■ **Assigned task**:
Each line of the data that includes the string "buildtuberiaposttratamiento" is to be copied out.

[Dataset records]
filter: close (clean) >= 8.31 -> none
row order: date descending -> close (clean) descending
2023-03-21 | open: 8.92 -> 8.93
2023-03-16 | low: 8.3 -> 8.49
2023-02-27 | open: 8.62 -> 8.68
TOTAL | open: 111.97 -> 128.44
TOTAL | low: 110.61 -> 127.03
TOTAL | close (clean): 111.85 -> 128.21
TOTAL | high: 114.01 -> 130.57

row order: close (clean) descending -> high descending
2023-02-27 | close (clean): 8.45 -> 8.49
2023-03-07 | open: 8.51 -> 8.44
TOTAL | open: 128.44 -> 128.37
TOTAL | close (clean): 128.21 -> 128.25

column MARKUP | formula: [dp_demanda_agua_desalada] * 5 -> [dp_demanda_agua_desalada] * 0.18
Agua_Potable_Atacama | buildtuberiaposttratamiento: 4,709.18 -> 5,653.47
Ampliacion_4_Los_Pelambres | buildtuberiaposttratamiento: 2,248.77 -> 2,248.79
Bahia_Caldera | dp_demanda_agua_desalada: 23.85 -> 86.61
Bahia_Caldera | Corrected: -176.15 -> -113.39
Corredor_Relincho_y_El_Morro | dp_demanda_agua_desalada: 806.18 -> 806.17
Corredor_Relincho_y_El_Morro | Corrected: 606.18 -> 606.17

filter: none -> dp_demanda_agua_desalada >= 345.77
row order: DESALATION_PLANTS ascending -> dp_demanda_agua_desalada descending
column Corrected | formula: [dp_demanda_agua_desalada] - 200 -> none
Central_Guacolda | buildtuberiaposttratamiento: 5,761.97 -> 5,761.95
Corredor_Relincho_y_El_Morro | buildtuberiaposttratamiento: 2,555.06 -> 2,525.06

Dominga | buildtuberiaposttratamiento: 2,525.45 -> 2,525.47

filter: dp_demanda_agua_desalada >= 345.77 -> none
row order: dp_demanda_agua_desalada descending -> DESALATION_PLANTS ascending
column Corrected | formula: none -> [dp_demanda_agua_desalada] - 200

--

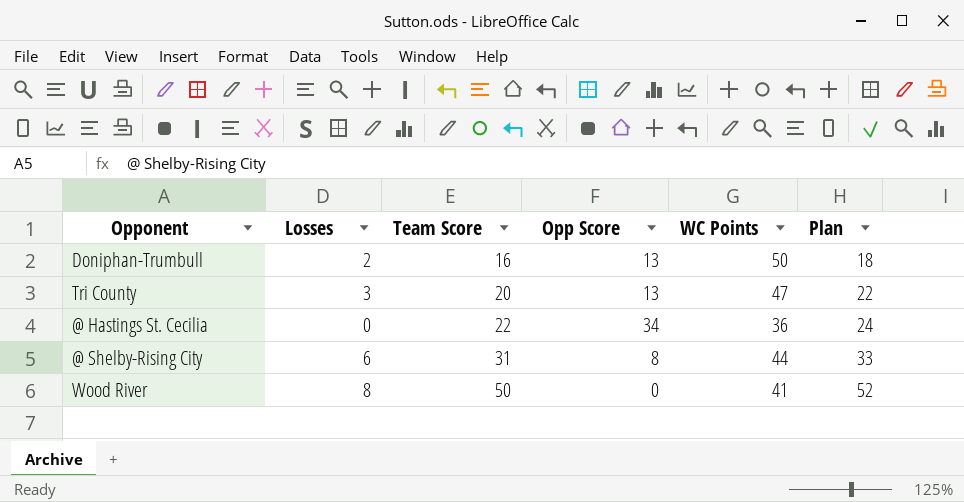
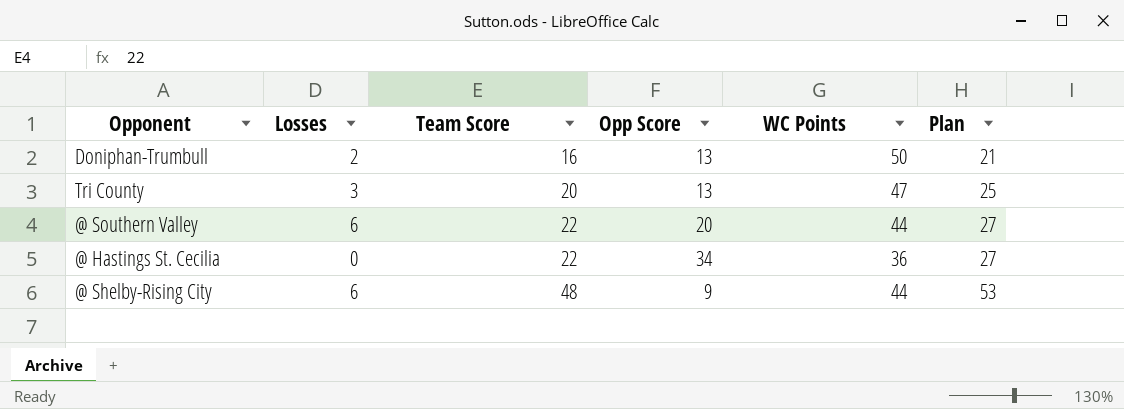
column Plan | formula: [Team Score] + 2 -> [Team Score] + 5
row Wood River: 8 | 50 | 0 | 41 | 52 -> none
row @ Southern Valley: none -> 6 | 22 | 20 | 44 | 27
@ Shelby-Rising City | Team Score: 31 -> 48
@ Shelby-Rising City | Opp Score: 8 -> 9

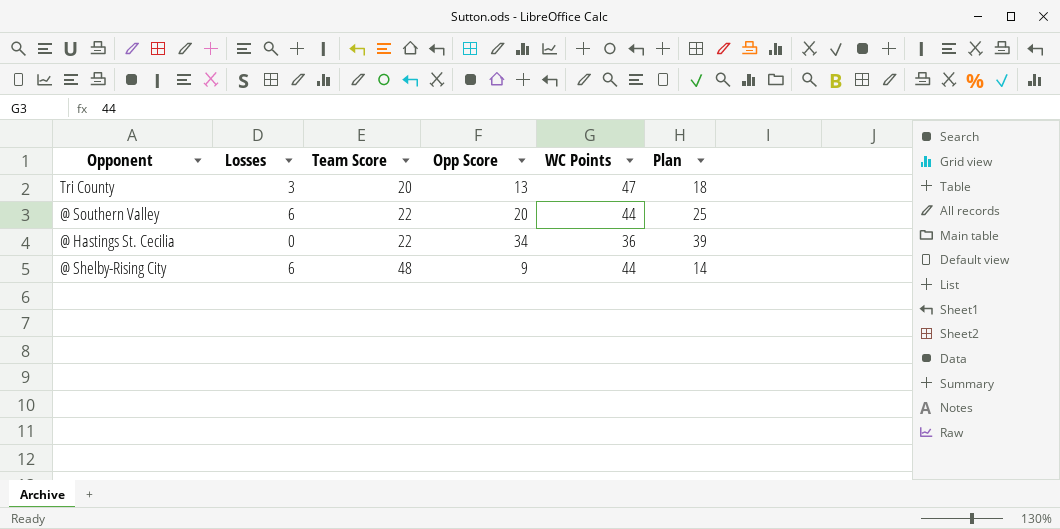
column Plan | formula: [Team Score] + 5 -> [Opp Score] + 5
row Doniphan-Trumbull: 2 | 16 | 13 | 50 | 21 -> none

■ **Exercise answer**:
Agua_Potable_Atacama | buildtuberiaposttratamiento: 4,709.18 -> 5,653.47
Ampliacion_4_Los_Pelambres | buildtuberiaposttratamiento: 2,248.77 -> 2,248.79
Central_Guacolda | buildtuberiaposttratamiento: 5,761.97 -> 5,761.95
Corredor_Relincho_y_El_Morro | buildtuberiaposttratamiento: 2,555.06 -> 2,525.06
Dominga | buildtuberiaposttratamiento: 2,525.45 -> 2,525.47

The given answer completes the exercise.